Python Pipeline: Here’s How to Build Your Python Package and install it in StreamSets

By mullaned2002

March 23, 2022

1228

Coding in Python gives developers ultimate control over every aspect of their design, but with a plethora of choices comes the dangers of becoming distracted. Low code, graphical environments provide for easy operation and reuse of components but with shallow levels of control than hand coding. Custom processors allow data engineers to operationalize their code and provide powerful extensibility for coders.

This Python pipeline walkthrough is created for the purpose of demonstrating how a user can run their own Python code into StreamSets Data Collector.

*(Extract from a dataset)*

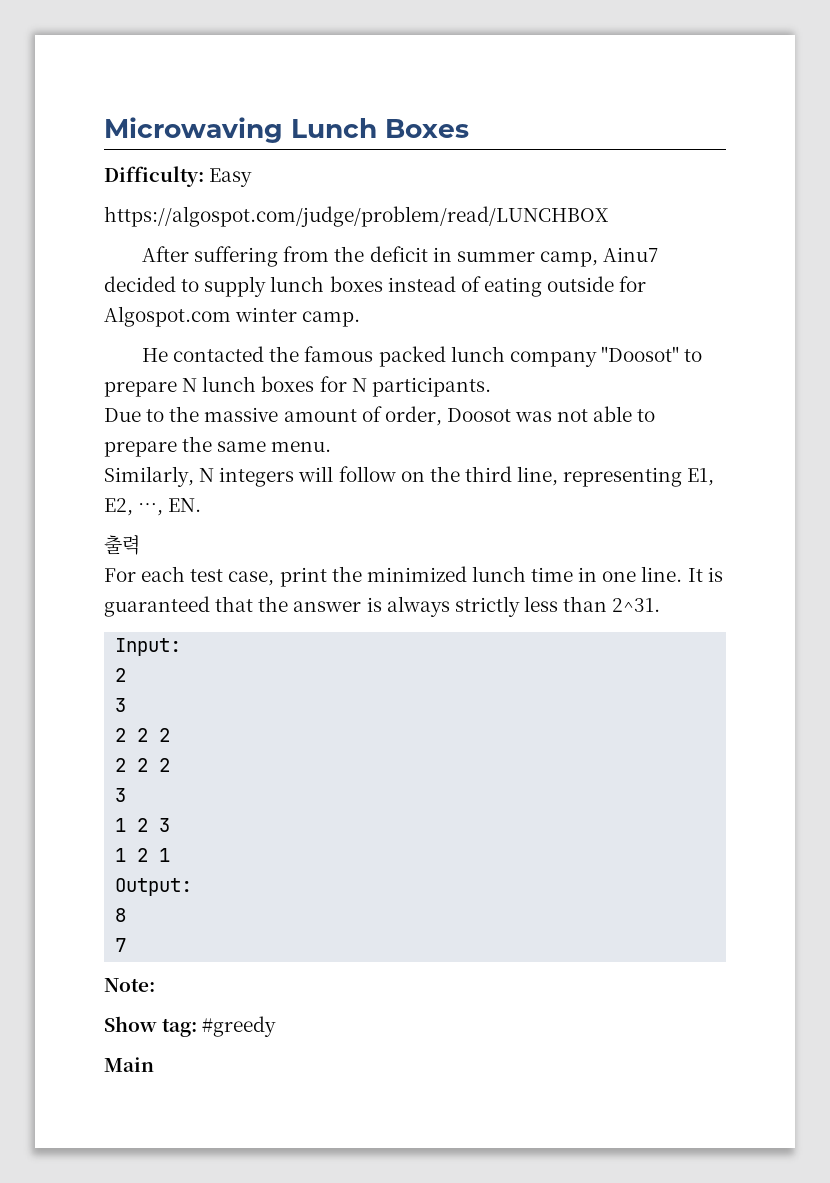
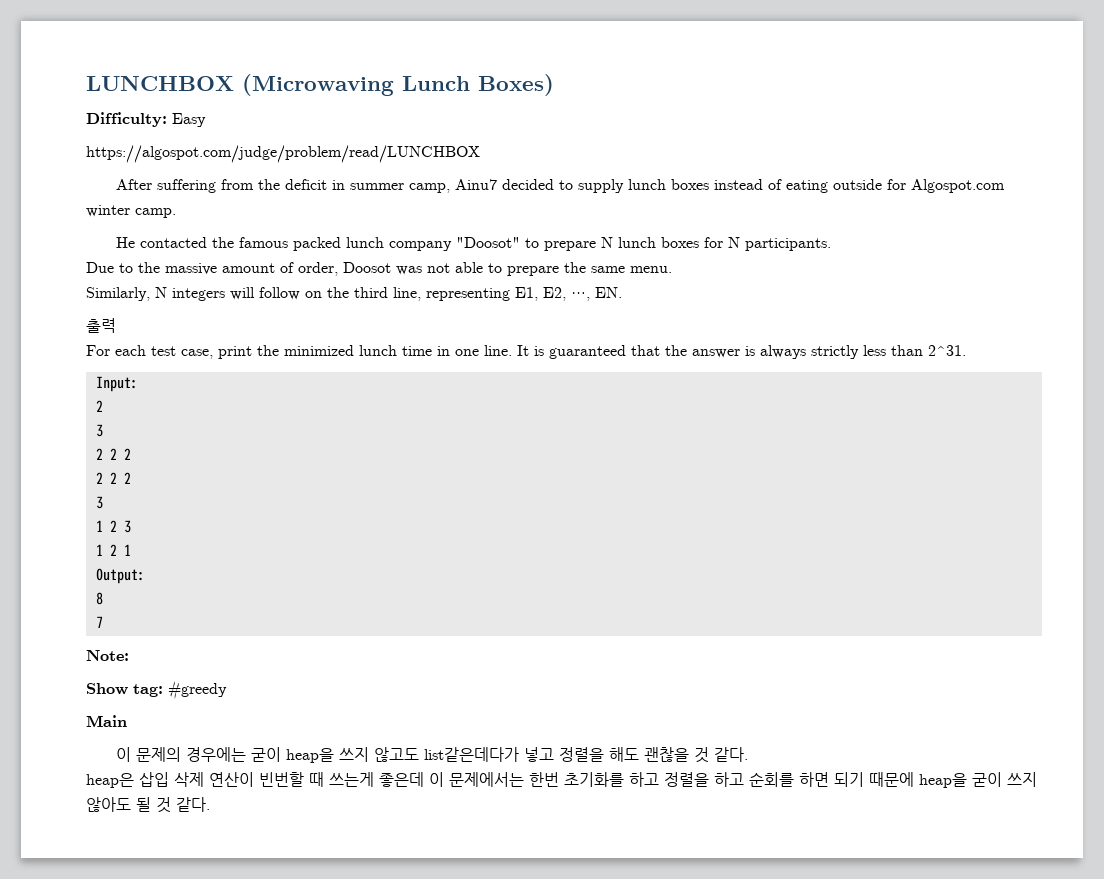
- Microwaving Lunch Boxes
+ LUNCHBOX (Microwaving Lunch Boxes)
+ 이 문제의 경우에는 굳이 heap을 쓰지 않고도 list같은데다가 넣고 정렬을 해도 괜찮을 것 같다.
+ heap은 삽입 삭제 연산이 빈번할 때 쓰는게 좋은데 이 문제에서는 한번 초기화를 하고 정렬을 하고 순회를 하면 되기 때문에 heap을 굳이 쓰지 않아도 될 것 같다.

This demo is for installing a Data Collector using Docker. Your complex Python code will be packaged and deployed into PyPI. Simply add the Python package and build your own Docker image on top of StreamSets Docker image. Once the Data Collector is installed using your own custom image, you’ll simply import the Python packages in the jython evaluator.

Let’s get started!

Prerequisites:

Have an account in PyPI.
Install twine to connect to PyPI.
Install docker.
Have a github account to upload your code.
Have an account in Streamsets DataOps platform.

High level steps:

Create a package for your python package.
Build the project.
Upload to PyPI.
Create a Dockerfile and install the python package.
Run the script generated from StreamSets deployment with your custom image.
Create a pipeline with Jython evaluator.

Below are the steps to create your own python package and upload to PyPI.

PyPI is the official Python repository where all Python Packages are stored. You can think of it as the Github for Python Packages.

To make your Python Package available to people around the world, you’ll need to have an account with PyPI.

I am using twine to upload the files to PyPI. you can install twine using the below command:

pip install twine

Benefits and Limitations of a Python Pipeline in StreamSets

Benefits:

Customers can use their existing python packages into StreamSets.
Users do not have to rewrite the complex logic into StreamSets.

Limitations:

Customers have to rebuild the custom images during upgrades.

Python Calculator Project

Folder Structure

Content of Addition.py

print(“Performing Addition:”)

def add(x,y):

return x+y

You can grab the complete code here on GitHub.

Create a init.py inside the WilsonCalculator and add below content

__author__ = ‘wilson shamim’

__version__ = ‘1.1.0’

from WilsonCalculator.Addition import add

from WilsonCalculator.Subtraction import sub

from WilsonCalculator.Division import div

from WilsonCalculator.Multiplication import Mul

Create a setup.py under WilsonProject.

Setup.py can be found here.

Navigate to WilsonProject and run the below command to build the project

python setup.py sdist

This will create below folders

wilsonshamim@Wilsons-MBP PythonTutorials % cd WilsonProject

wilsonshamim@Wilsons-MBP WilsonProject % python setup.py sdist

running sdist

running egg_info

creating WilsonCalculators.egg-info

writing WilsonCalculators.egg-info/PKG-INFO

writing top-level names to WilsonCalculators.egg-info/top_level.txt

writing dependency_links to WilsonCalculators.egg-info/dependency_links.txt

writing manifest file ‘WilsonCalculators.egg-info/SOURCES.txt’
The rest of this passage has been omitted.